■ The input
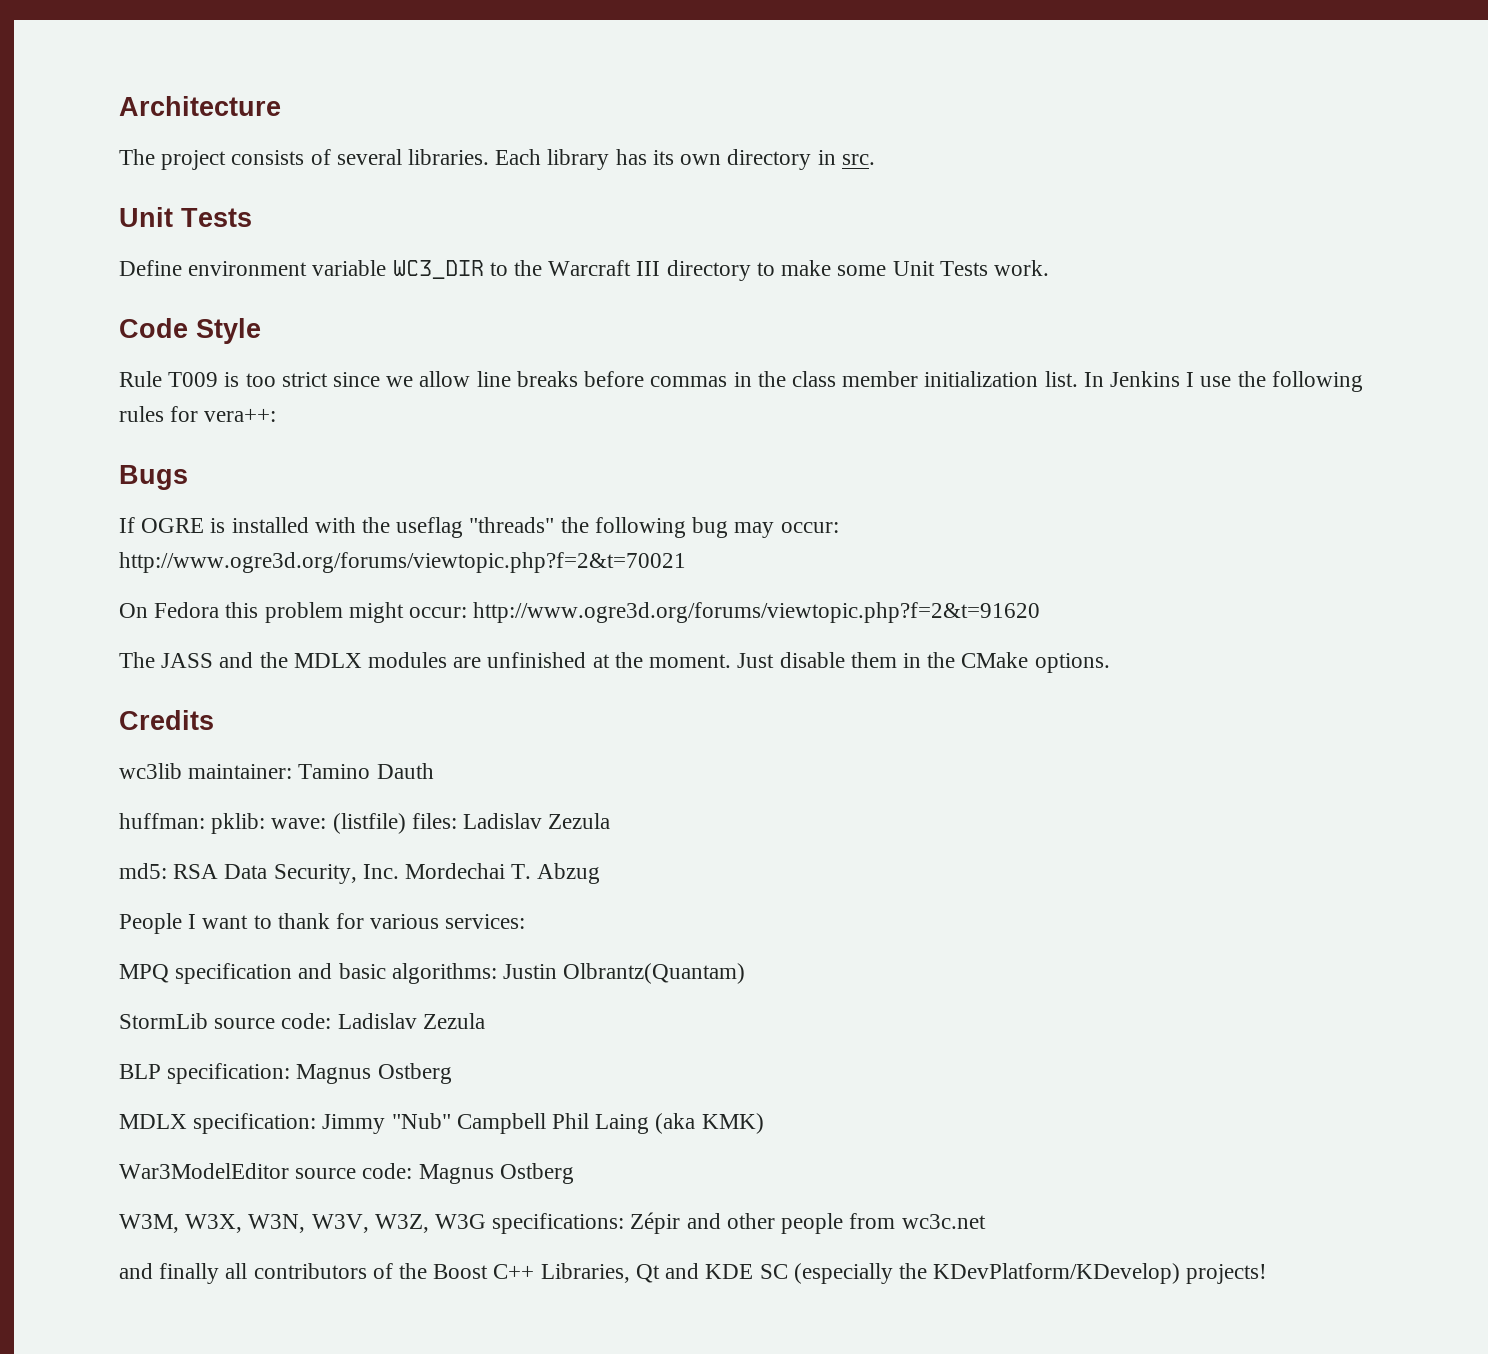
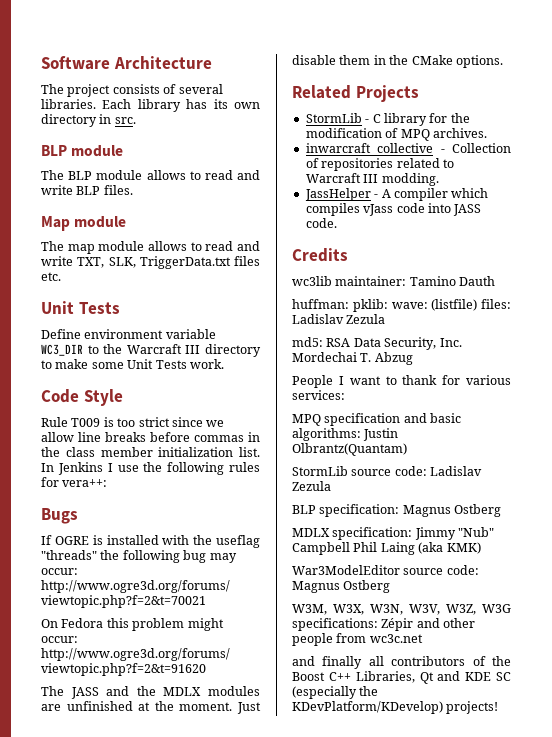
- Architecture
+ Software Architecture
  Each library has its own directory in src.
+ BLP module
+ The BLP module allows to read and write BLP files.
+ Map module
+ The map module allows to read and write TXT, SLK, TriggerData.txt files etc.
+ Related Projects
+ StormLib - C library for the modification of MPQ archives.
+ inwarcraft collective - Collection of repositories related to Warcraft III modding.
+ JassHelper - A compiler which compiles vJass code into JASS code.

■ What is required
Each record should appear again exactly as it stands, with no picture included.

■ Expected answer
- Architecture
+ Software Architecture
  Each library has its own directory in src.
+ BLP module
+ The BLP module allows to read and write BLP files.
+ Map module
+ The map module allows to read and write TXT, SLK, TriggerData.txt files etc.
+ Related Projects
+ StormLib - C library for the modification of MPQ archives.
+ inwarcraft collective - Collection of repositories related to Warcraft III modding.
+ JassHelper - A compiler which compiles vJass code into JASS code.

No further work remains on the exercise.